Tiny, cobwebby lines of thought furrowed the domelike brow as Hatch watched; the slender fingers were brought precisely tip to tip; the pale-blue eyes narrowed still more.

“If,” Hatch pointed out, “Walpole’s attorney had been able to find a bullet mark anywhere in that room, or a single isolated drop of blood, it would have proven that Peter Ordway did fire as Walpole says he did, and —”

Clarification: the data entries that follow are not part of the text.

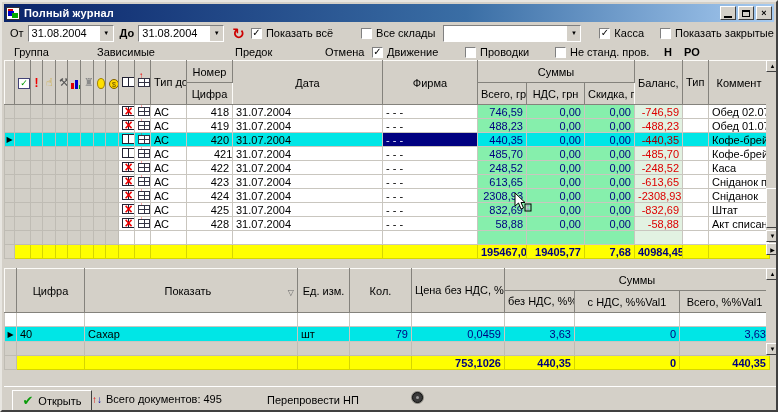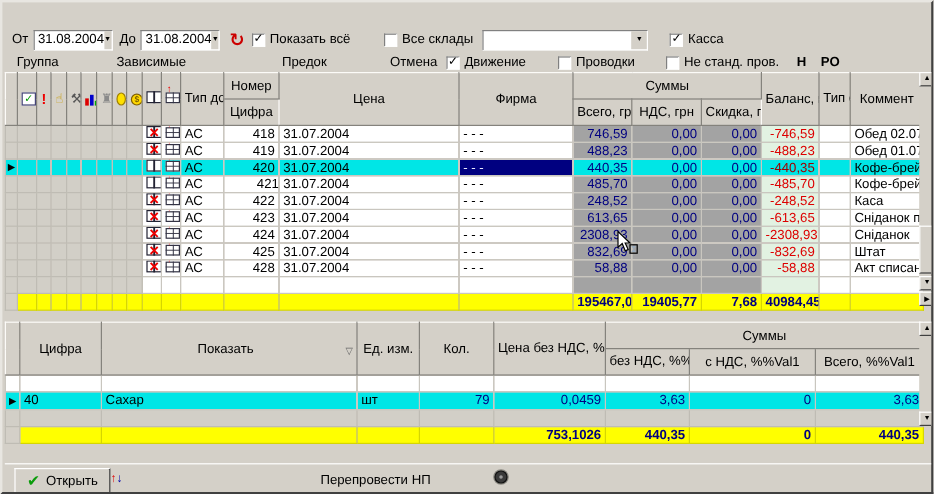"Полный журнал" div.titlebar { html: none -> <div> <span></span> <span>Полный журнал</span> <span> <span> <span></span> </span> <span> <span></span> </span> <span>×</span> </span> </div> }
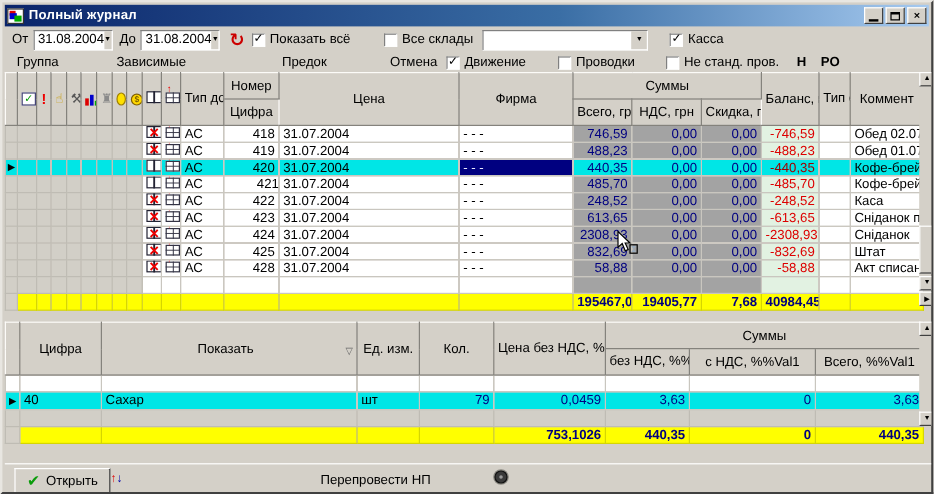"31.08.2004" .dateinput { width: 66px -> 86px }
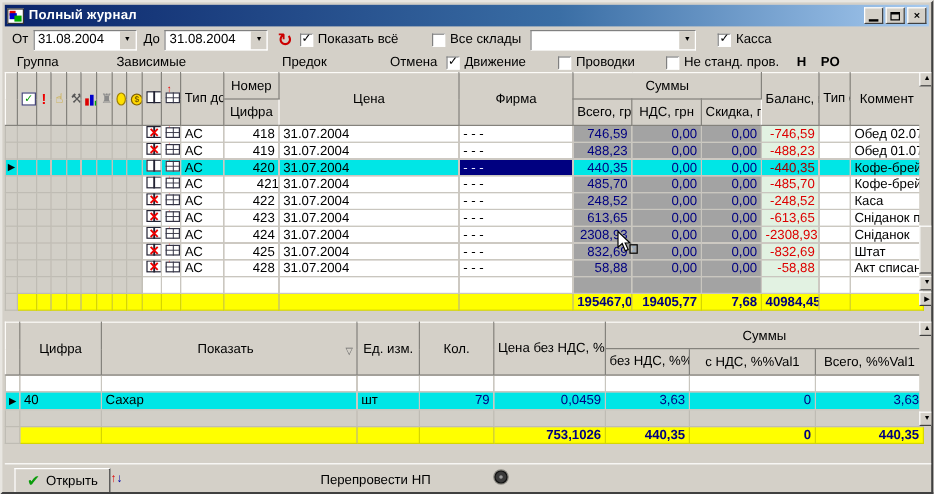"До" span.lbl { font-weight: none -> bold }
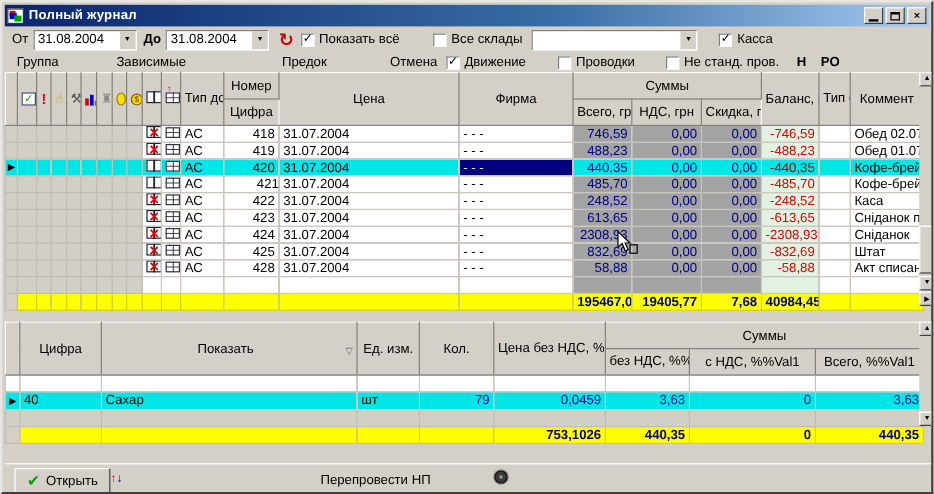"Показать закрытые" span.chk { html: none -> <span> <span></span> <span>Показать закрытые</span> </span> }
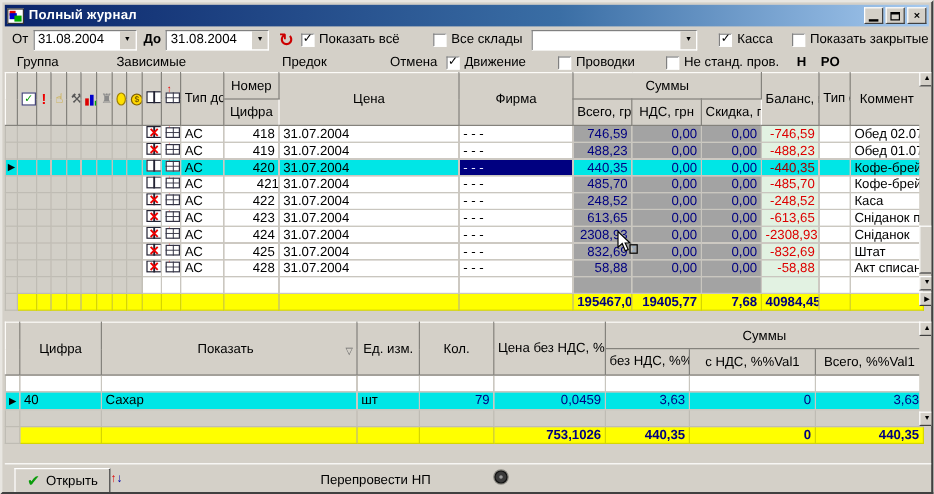"Цена" th { text: Цена -> Дата }
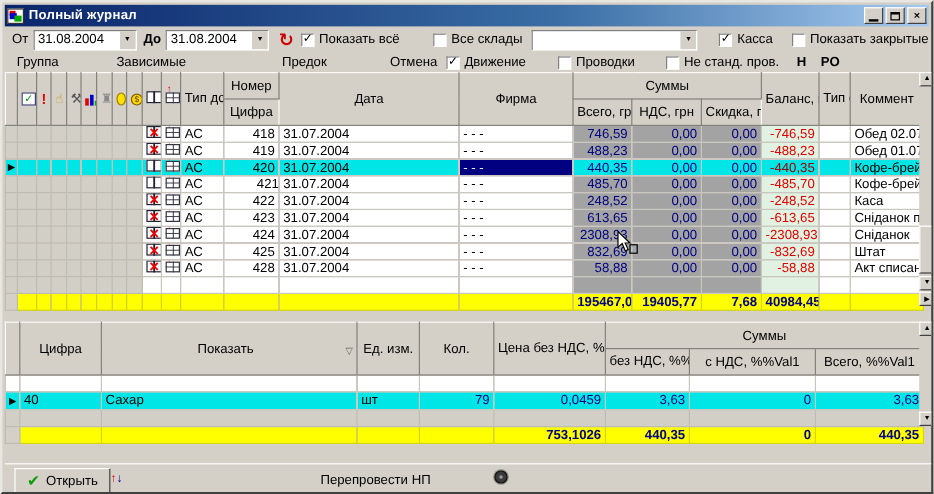"746,59" td.c-y { background: #a3a3a3 -> #86efac }
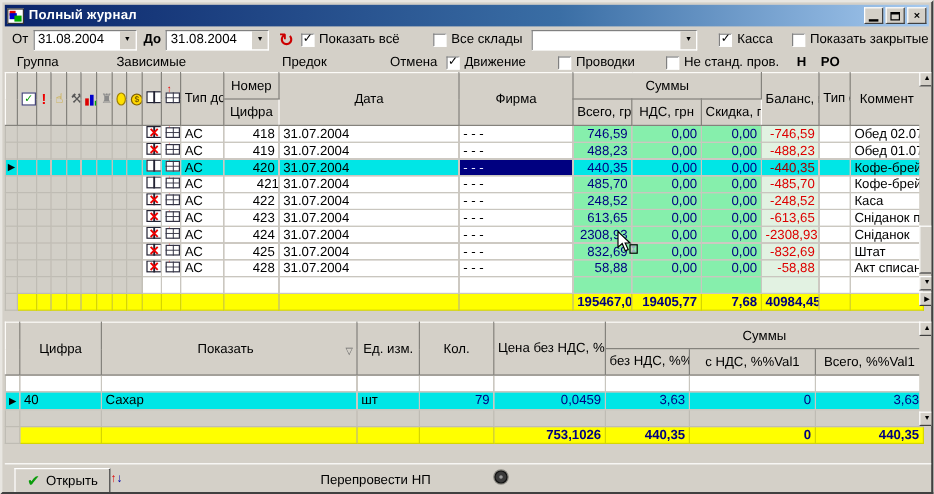"Всего документов: 495" span { html: none -> <span>Всего документов: 495</span> }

“If Walpole’s story is true,” The Thinking Machine went on serenely, heedless of the interruption, “we must believe that a man — say, Mr. X— entered a private apartment without ringing. Very well. Either the door was unlocked, he entered by a window, or he had a false key. We must believe that two shots were fired simultaneously, sounding as one. We must believe that Mr. X was either wounded or the bullet mark has been overlooked; we must believe Mr. X went out by the one door at the same instant Mr. Pingree and Mrs. Robinson entered. We must believe they either did not see him, or they lied.”

“That’s what convicted Walpole,” Hatch declared. “Of course, it’s impossible —”

“Nothing is impossible, Mr. Hatch,” stormed The Thinking Machine suddenly. “Don’t say that. It annoys me exceedingly.”

Hatch shrugged his shoulders, and was silent. Again minute after minute passed, and the scientist sat motionless, staring now at a plan of Peter Ordway’s apartment he had found in a newspaper, the while his keen brain dissected the known facts.

“After all,” he announced, at last, “there’s only one vital question: Why Peter Ordway’s deadly fear of water?”

The reporter shook his head blankly. He was never surprised any more at The Thinking Machine’s manner of approaching a problem. Never by any chance did he take hold of it as any one else would have.